Start of Block
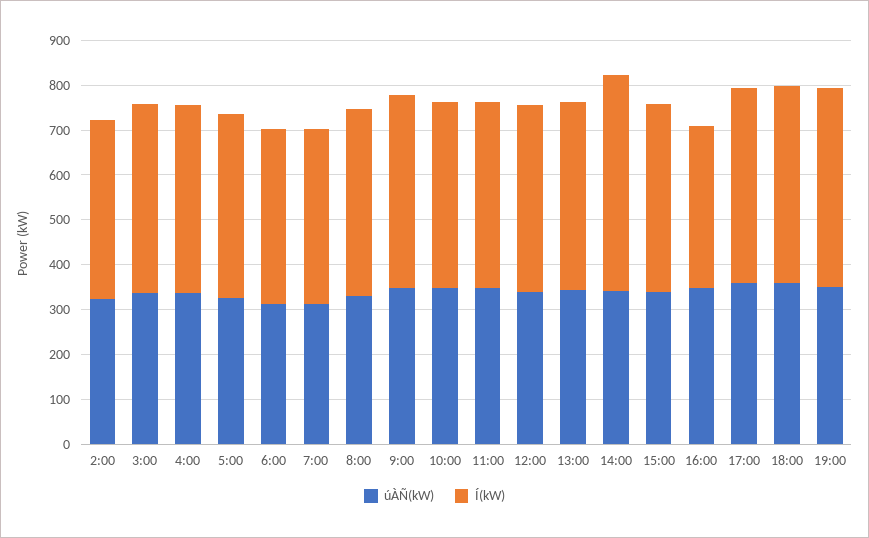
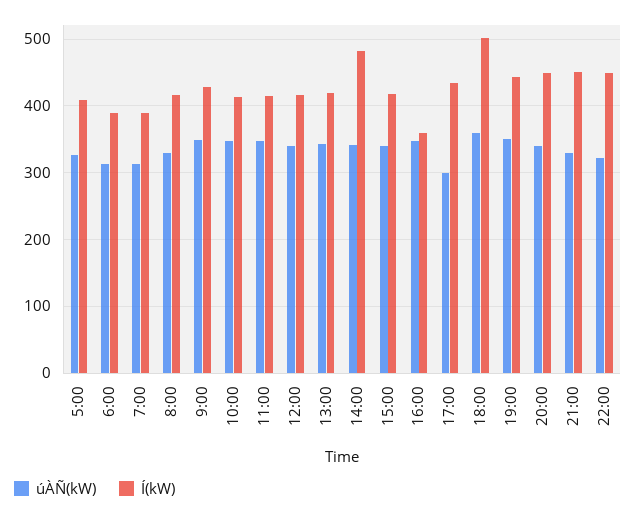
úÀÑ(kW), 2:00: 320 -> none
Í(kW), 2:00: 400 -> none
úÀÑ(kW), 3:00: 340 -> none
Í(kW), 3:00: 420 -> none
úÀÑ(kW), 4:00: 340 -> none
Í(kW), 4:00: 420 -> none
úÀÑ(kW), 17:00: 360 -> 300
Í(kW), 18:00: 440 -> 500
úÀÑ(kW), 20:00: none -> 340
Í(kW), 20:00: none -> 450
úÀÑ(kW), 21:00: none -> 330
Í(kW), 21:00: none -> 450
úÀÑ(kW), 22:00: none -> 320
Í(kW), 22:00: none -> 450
End of Block
The problem ->
When the word "none" appears in a line of the data, that line is counted; report the number only.

Answer for this exercise ->
12